-- Requirement --
In the listing below, find the line containing "moved down: Chihuahua Puppies For Sale" and the line containing "moved up: Golden Retriever Puppies For Sale". Repeat exactly those two lines and every line between them.

-- Source material --
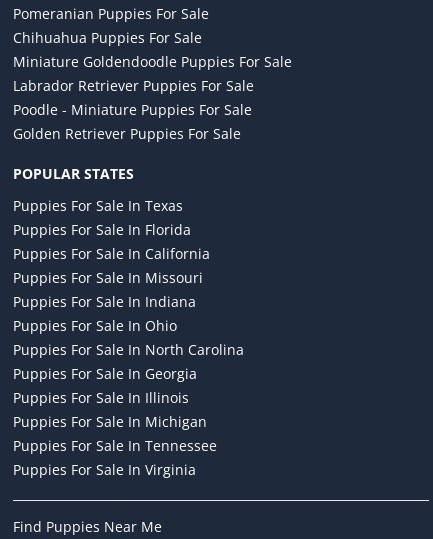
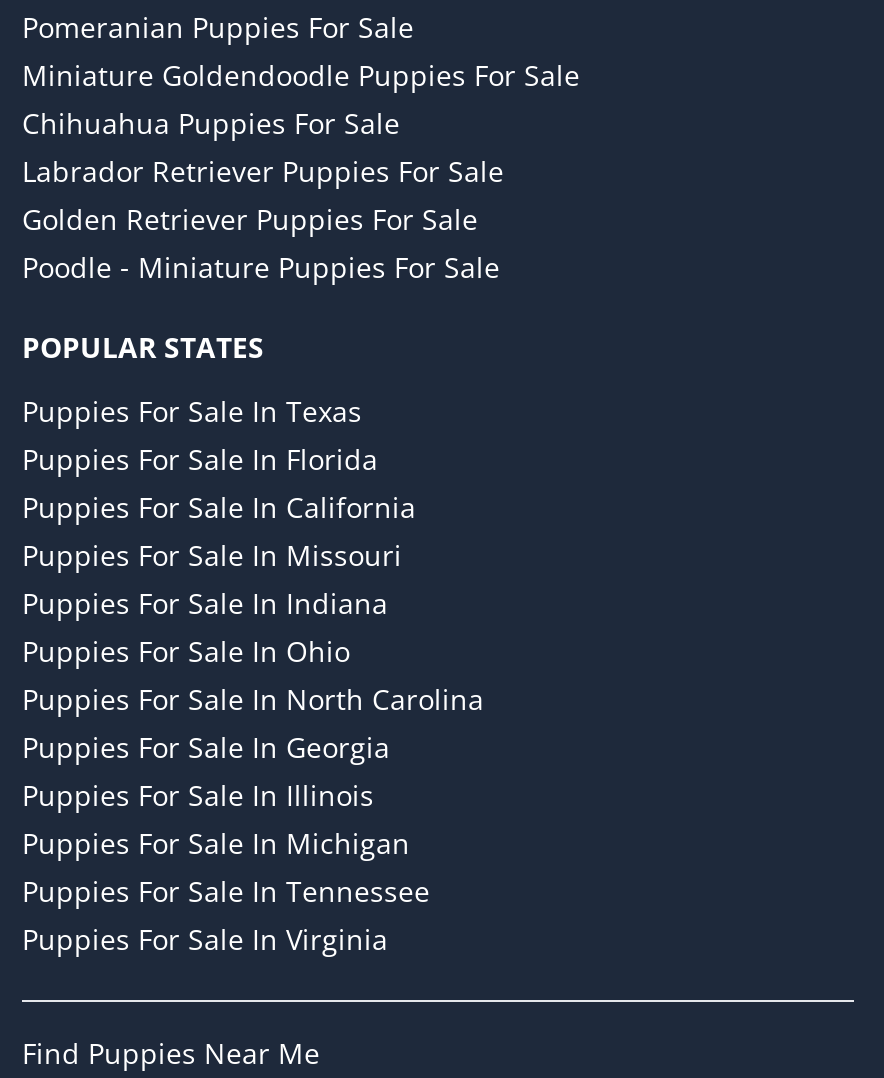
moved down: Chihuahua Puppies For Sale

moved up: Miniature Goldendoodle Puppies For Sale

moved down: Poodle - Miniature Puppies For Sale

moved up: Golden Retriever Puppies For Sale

--

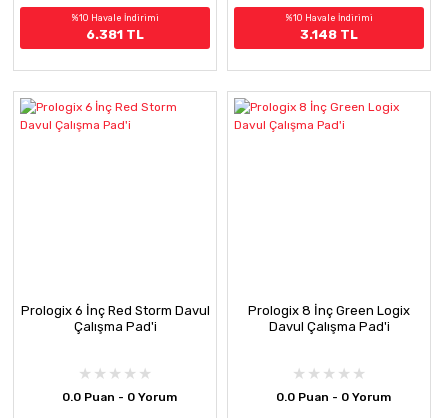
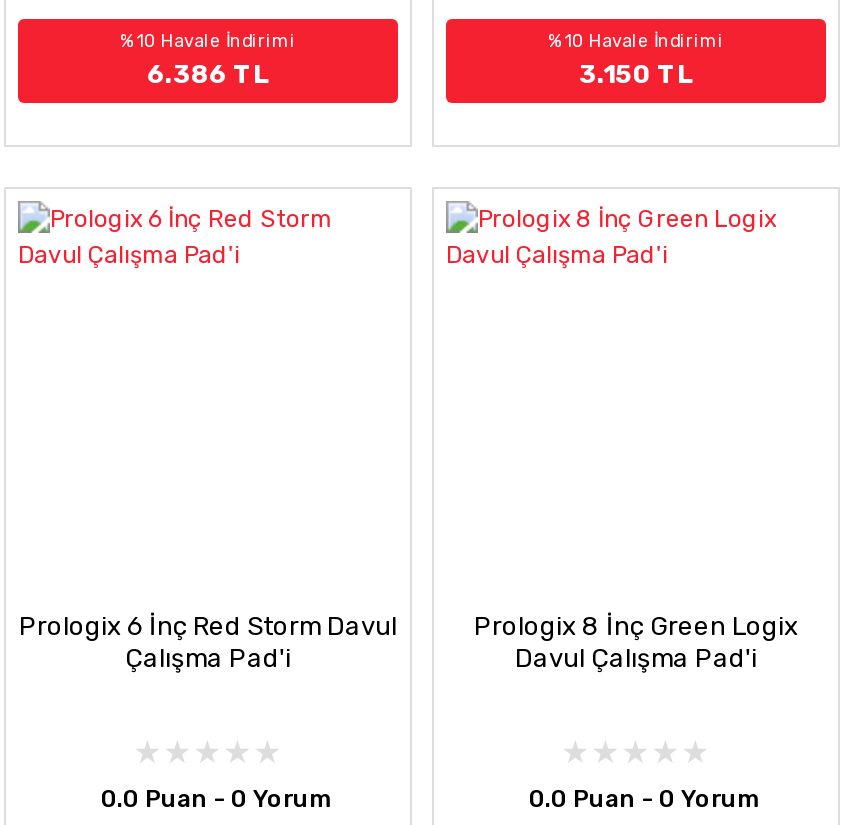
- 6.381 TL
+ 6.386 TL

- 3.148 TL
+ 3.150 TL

-- Response to this exercise --
moved down: Chihuahua Puppies For Sale

moved up: Miniature Goldendoodle Puppies For Sale

moved down: Poodle - Miniature Puppies For Sale

moved up: Golden Retriever Puppies For Sale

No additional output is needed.